Metro Vancouver boasts hundreds of artificial turf fields at schools, parks, and community centers, prized for all-weather play amid rainy winters. Vancouver operates 12 out of 151 rectangular fields with turf; Surrey has 18 and plans more; Burnaby monitors closely. With fields lasting over a decade, cumulative runoff threatens local salmon runs.

The study was sparked by North Vancouver streamkeepers observing crumb rubber particles and dead coho near a turf field in late 2023. Stormwater pipes bypass treatment, dumping directly into creeks. As climate change intensifies storms, leaching events could surge.

Broader Canadian context: Similar fields proliferate in Toronto, Calgary, and Victoria. While B.C. leads salmon conservation, unchecked expansion risks fragile populations listed under Canada's Species at Risk Act.

Photo by Mathieu Deslauriers on Unsplash

Stakeholder Perspectives: From Cities to Conservationists

Municipal responses vary. Vancouver Park Board phased out crumb rubber, favoring inert EPDM. Surrey tests infill and uses catch basins. Burnaby collaborates with streamkeepers. All emphasize stormwater management but face budget constraints.
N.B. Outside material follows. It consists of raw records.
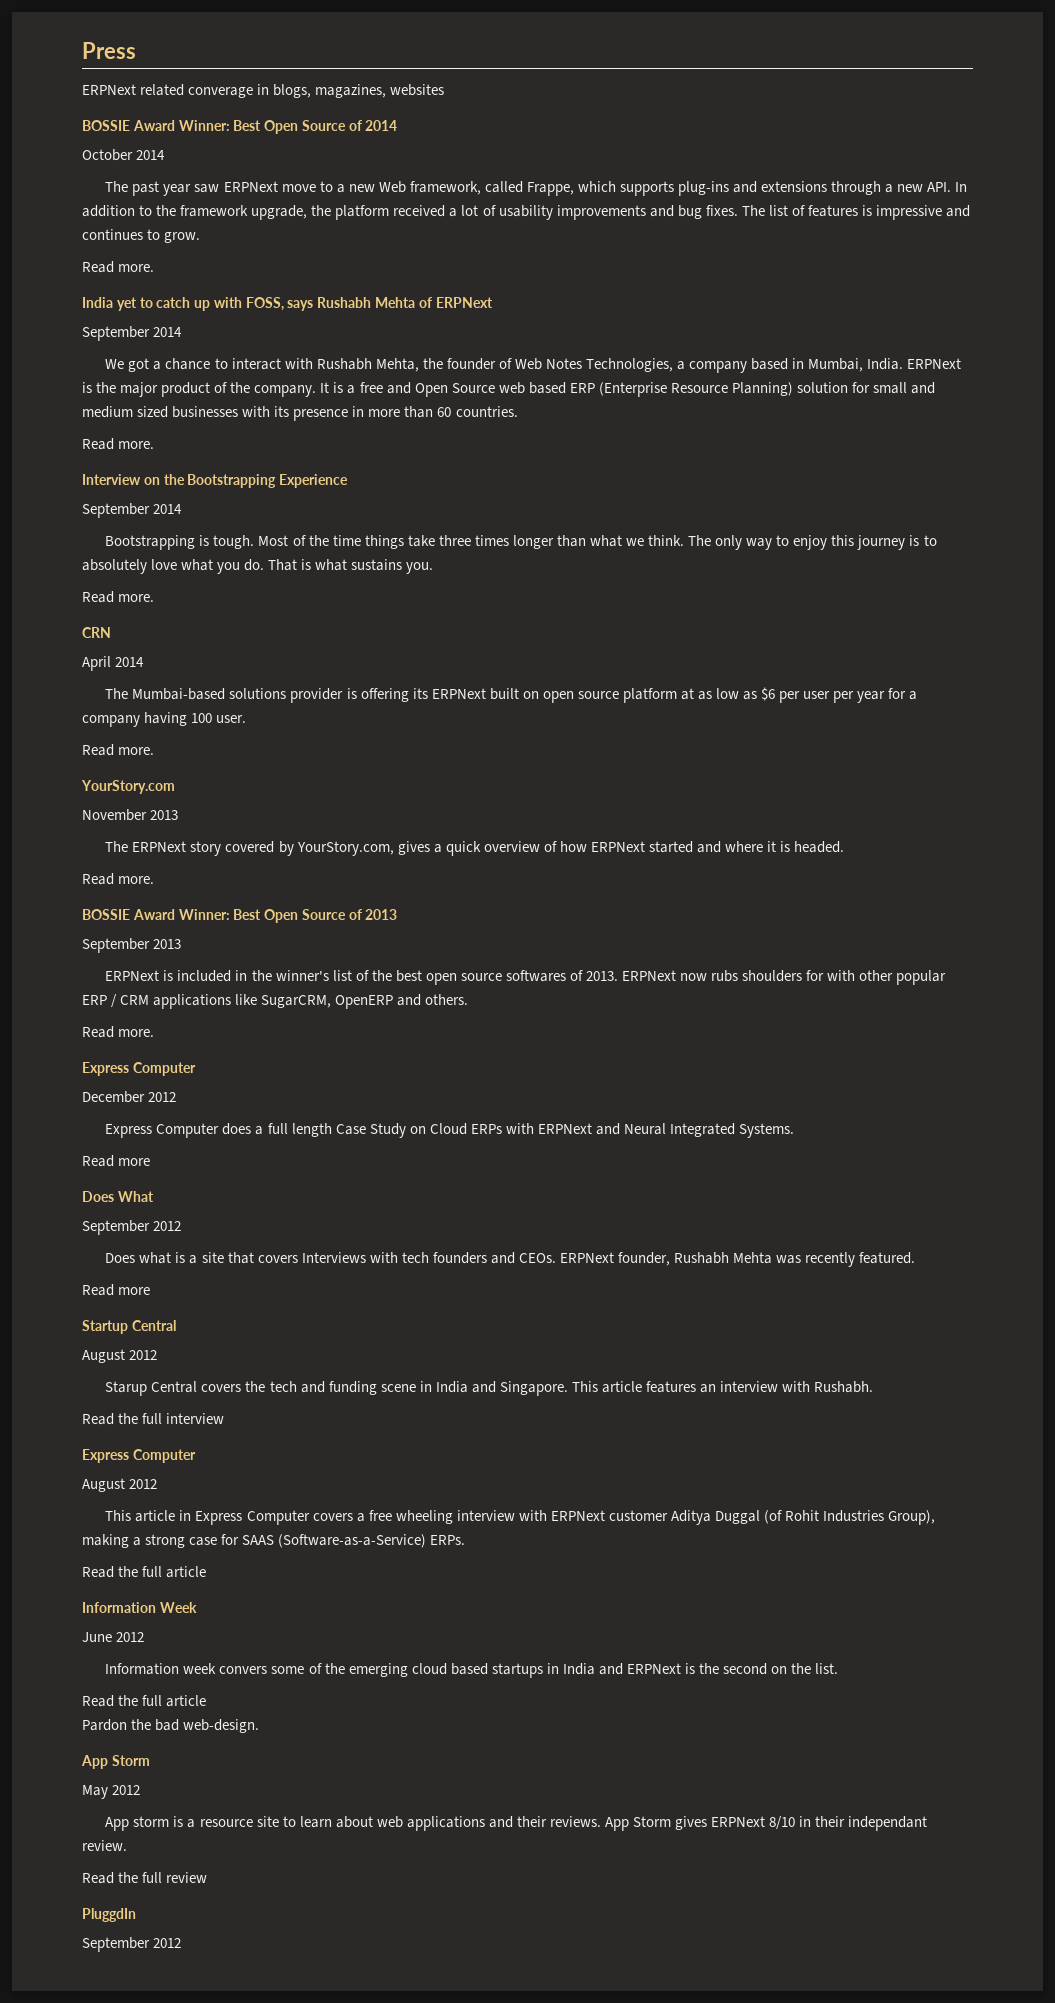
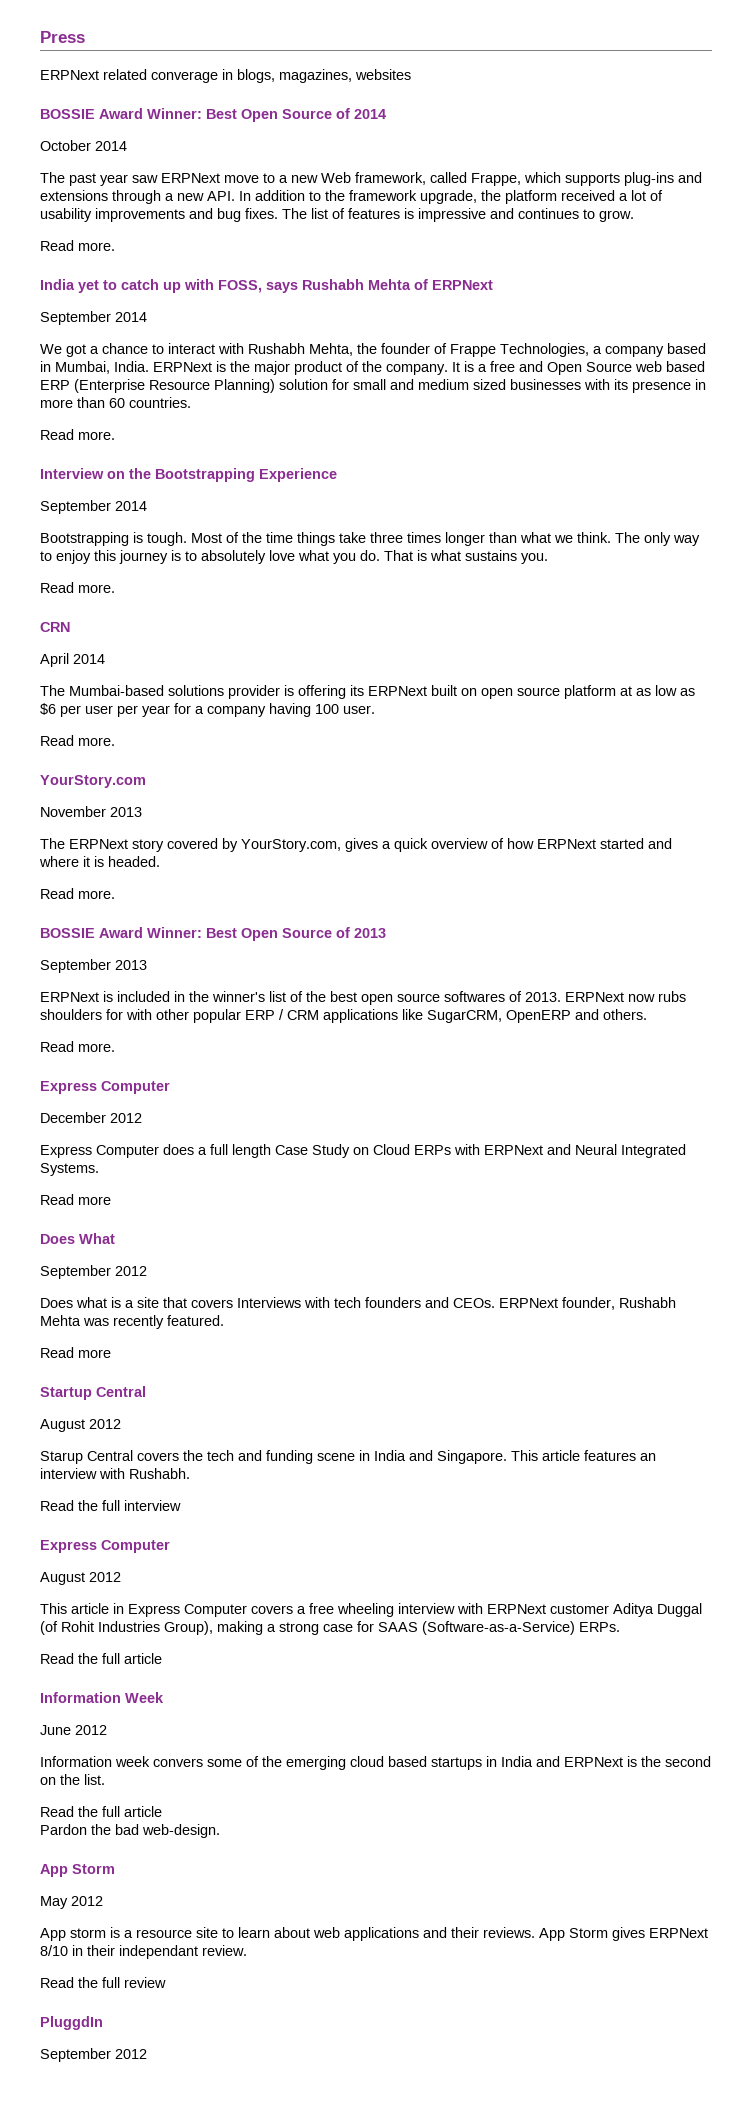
- We got a chance to interact with Rushabh Mehta, the founder of Web Notes Technologies, a company based in Mumbai, India.
+ We got a chance to interact with Rushabh Mehta, the founder of Frappe Technologies, a company based in Mumbai, India.

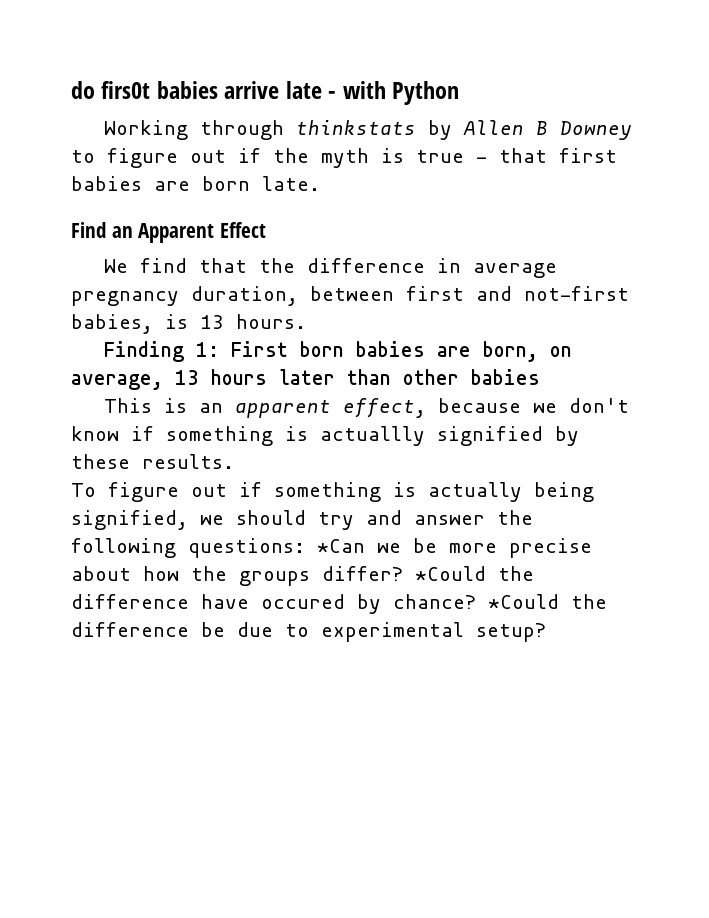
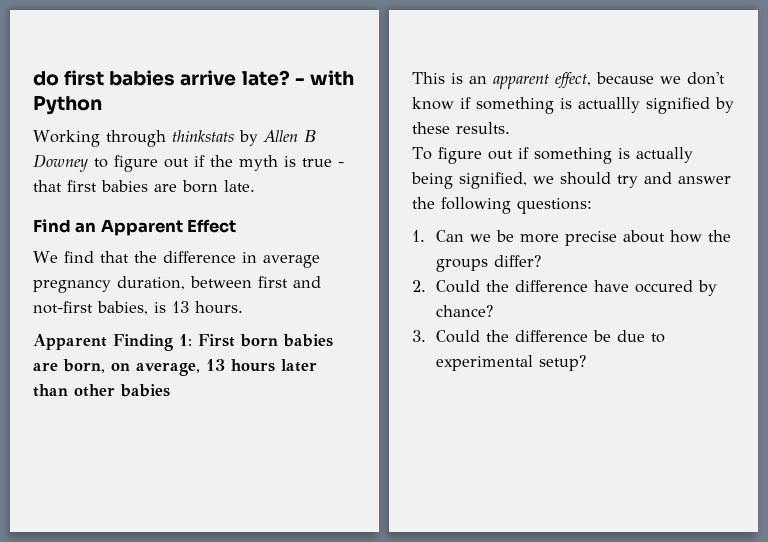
- do firs0t babies arrive late - with Python
+ do first babies arrive late? - with Python
- Finding 1: First born babies are born, on average, 13 hours later than other babies
+ Apparent Finding 1: First born babies are born, on average, 13 hours later than other babies
- To figure out if something is actually being signified, we should try and answer the following questions: *Can we be more precise about how the groups differ? *Could the difference have occured by chance? *Could the difference be due to experimental setup?
+ To figure out if something is actually being signified, we should try and answer the following questions:
+ 1. Can we be more precise about how the groups differ?
+ 2. Could the difference have occured by chance?
+ 3. Could the difference be due to experimental setup?

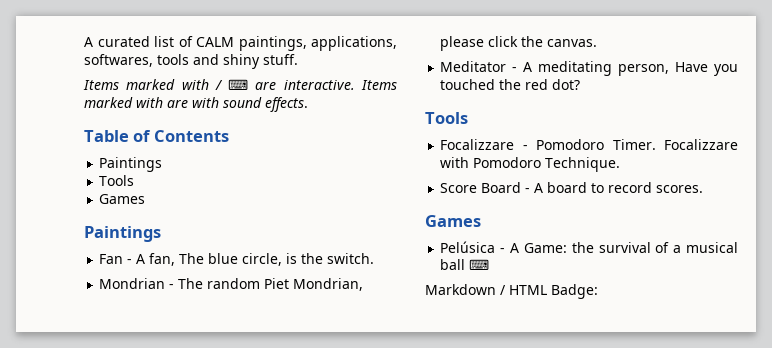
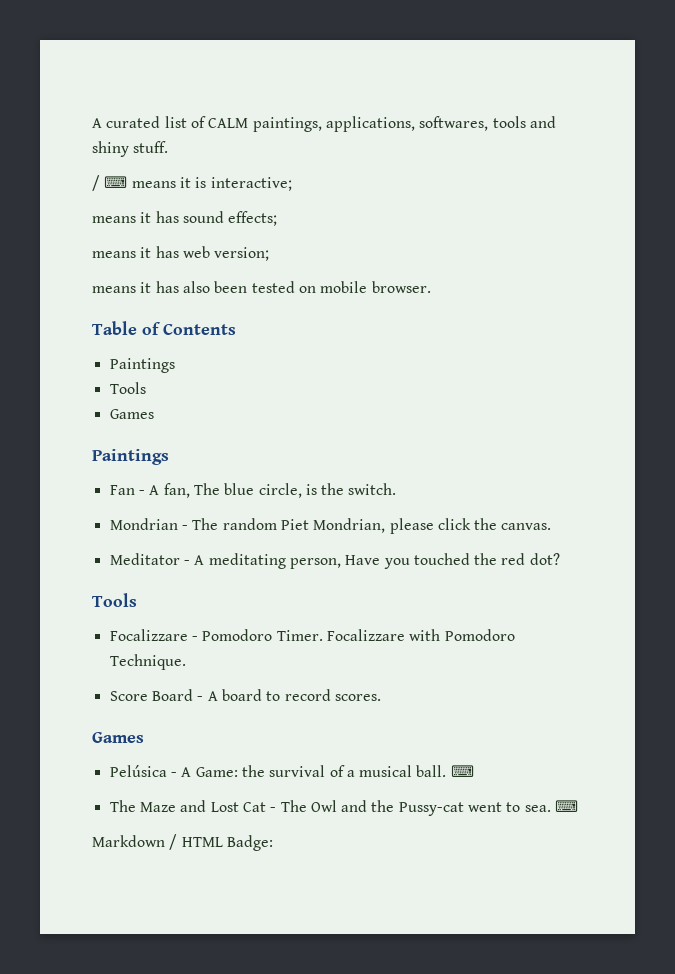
- Items marked with / ⌨ are interactive. Items marked with are with sound effects.
+ / ⌨ means it is interactive;
+ means it has sound effects;
+ means it has web version;
+ means it has also been tested on mobile browser.
- Pelúsica - A Game: the survival of a musical ball ⌨
+ Pelúsica - A Game: the survival of a musical ball. ⌨
+ The Maze and Lost Cat - The Owl and the Pussy-cat went to sea. ⌨

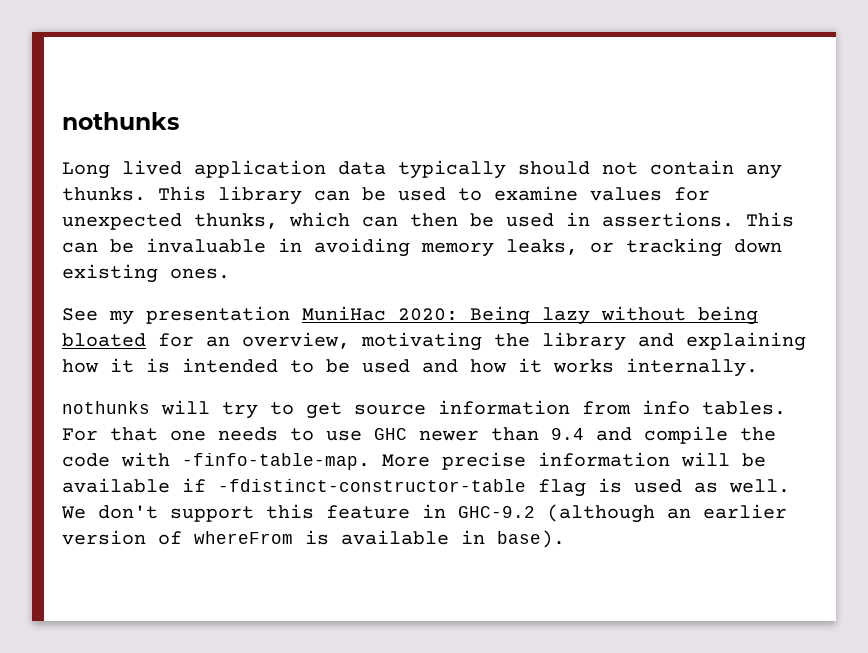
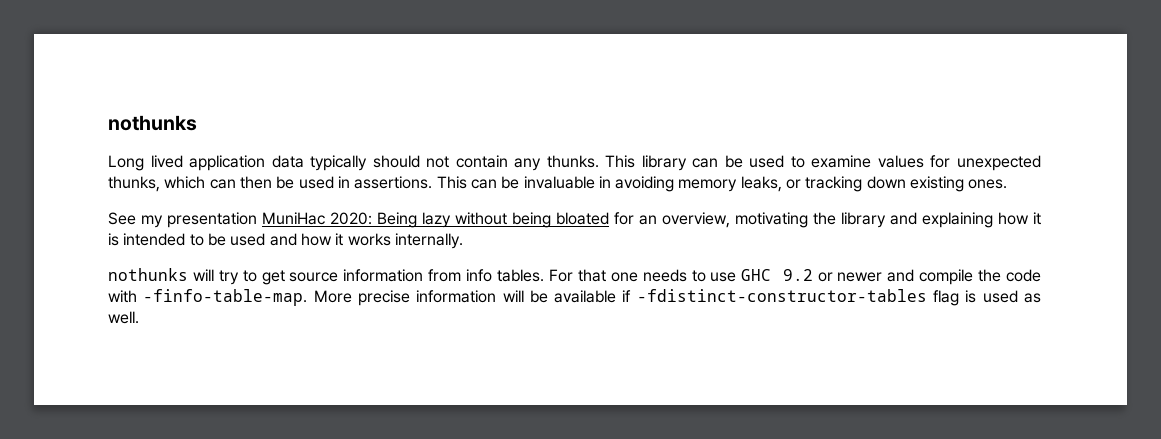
- For that one needs to use GHC newer than 9.4 and compile the code with -finfo-table-map.
+ For that one needs to use GHC 9.2 or newer and compile the code with -finfo-table-map.
- More precise information will be available if -fdistinct-constructor-table flag is used as well. We don't support this feature in GHC-9.2 (although an earlier version of whereFrom is available in base).
+ More precise information will be available if -fdistinct-constructor-tables flag is used as well.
Conservation groups like the Pacific Salmon Foundation urge phase-outs. "Every time it rains, these fields release a mix of chemicals," warns Moloney. Scholes adds, "Our data can guide field design and treatment to protect ecosystems." Industry defends recycling benefits but eyes safer infills.

EU's microplastics ban on crumb rubber signals global shift; Canada may follow, balancing recreation with ecology.

Viable Alternatives: Balancing Play and Protection

Safer options exist, though trade-offs apply:

• EPDM rubber: Inert, low leaching; used in Vancouver.
• Cork or coconut fiber: Organic, biodegradable; freezes in cold climates.
• TPE/sand blends: Lower toxicants; higher cost (~2x crumb rubber).
• Natural grass with reinforcements: Hybrid systems reduce chemicals entirely.

Stormwater solutions shine: Bioretention cells (rain gardens) filter 90% of 6PPD-Q. UBC tests these, showing promise for retrofits. Cost-benefit analyses favor prevention over remediation.

Policy Pathways and Calls to Action

B.C. could mandate non-toxic infills, require treatment, or incentivize grass hybrids. Federal tire recycling programs need greener outlets. Schools and unis, major turf users, should audit fields.

UBC's work exemplifies higher education's role in sustainability. Explore environmental research positions or Canadian academic jobs tackling such challenges.

As Metro Vancouver weighs World Cup upgrades, evidence demands action. Protecting salmon safeguards biodiversity, fisheries, and First Nations rights.

UBC's Leadership in Urban Environmental Engineering

Scholes Lab pioneers stormwater toxicology, bridging engineering and ecology. This study builds on global 6PPD-Q research, informing policy. UBC's Okanagan campus tests turf alternatives; collaborations with municipalities accelerate solutions.

Higher education drives change: Student-led monitoring empowers communities. For aspiring researchers, UBC offers programs in civil engineering and environmental science.

Photo by Norbert Buduczki on Unsplash

Looking Ahead: Sustainable Recreation in Salmon Country

The UBC study spotlights a solvable crisis. With feasible fixes, Metro Vancouver can enjoy fields without sacrificing salmon. Ongoing monitoring, innovation, and policy will ensure urban growth harmonizes with nature.

Stakeholders unite: Reduce crumb rubber, treat runoff, innovate infills. Canada's commitment to wild salmon demands no less.